> Records shown:
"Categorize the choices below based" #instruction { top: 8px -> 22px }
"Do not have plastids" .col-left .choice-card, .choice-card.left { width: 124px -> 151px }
...
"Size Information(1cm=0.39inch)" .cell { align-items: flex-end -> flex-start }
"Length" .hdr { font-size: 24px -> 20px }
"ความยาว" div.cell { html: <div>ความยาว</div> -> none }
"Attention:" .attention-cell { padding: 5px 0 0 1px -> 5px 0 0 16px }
...
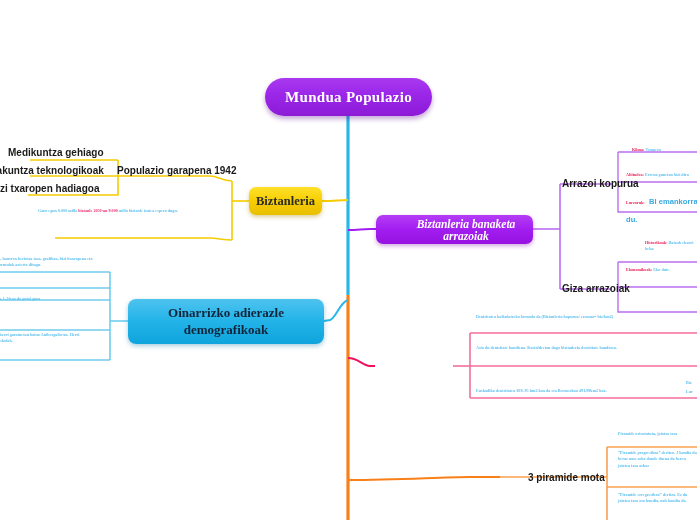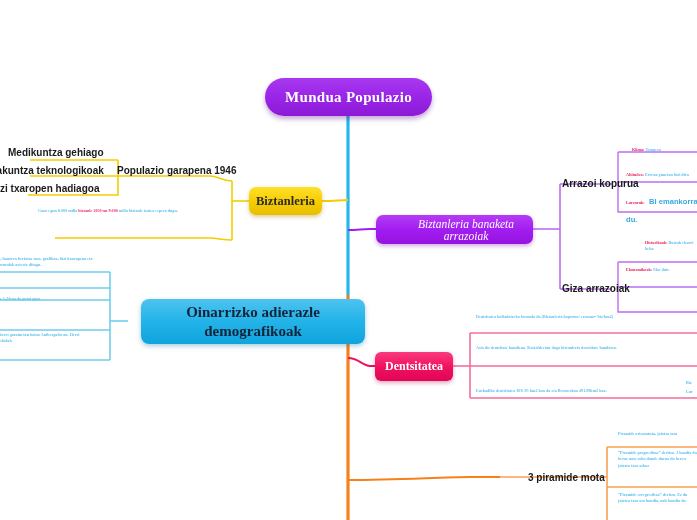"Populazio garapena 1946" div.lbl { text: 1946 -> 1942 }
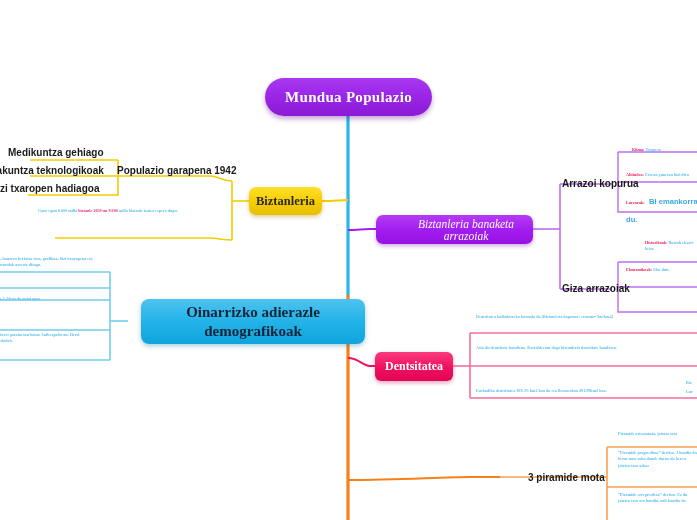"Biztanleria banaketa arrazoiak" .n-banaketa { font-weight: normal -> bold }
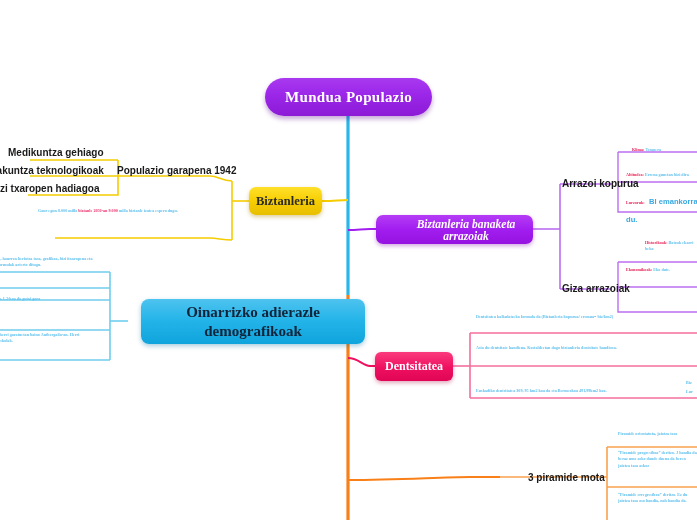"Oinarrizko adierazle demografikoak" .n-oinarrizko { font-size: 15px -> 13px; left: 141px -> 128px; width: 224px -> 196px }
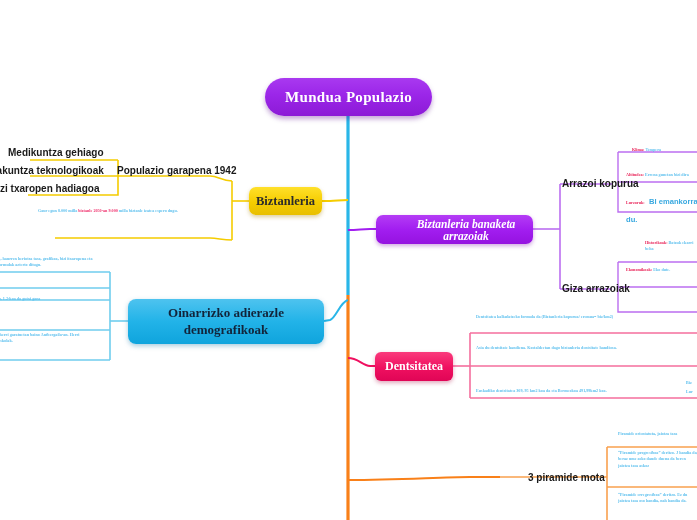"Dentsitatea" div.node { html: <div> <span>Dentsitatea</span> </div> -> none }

> Problem requirements:
Working from the material above, restate word for word the lines between the line with "align-items: flex-end ->" and the line with "padding: 5px 0", both included, and only those.

> Result:
"Size Information(1cm=0.39inch)" .cell { align-items: flex-end -> flex-start }
"Length" .hdr { font-size: 24px -> 20px }
"ความยาว" div.cell { html: <div>ความยาว</div> -> none }
"Attention:" .attention-cell { padding: 5px 0 0 1px -> 5px 0 0 16px }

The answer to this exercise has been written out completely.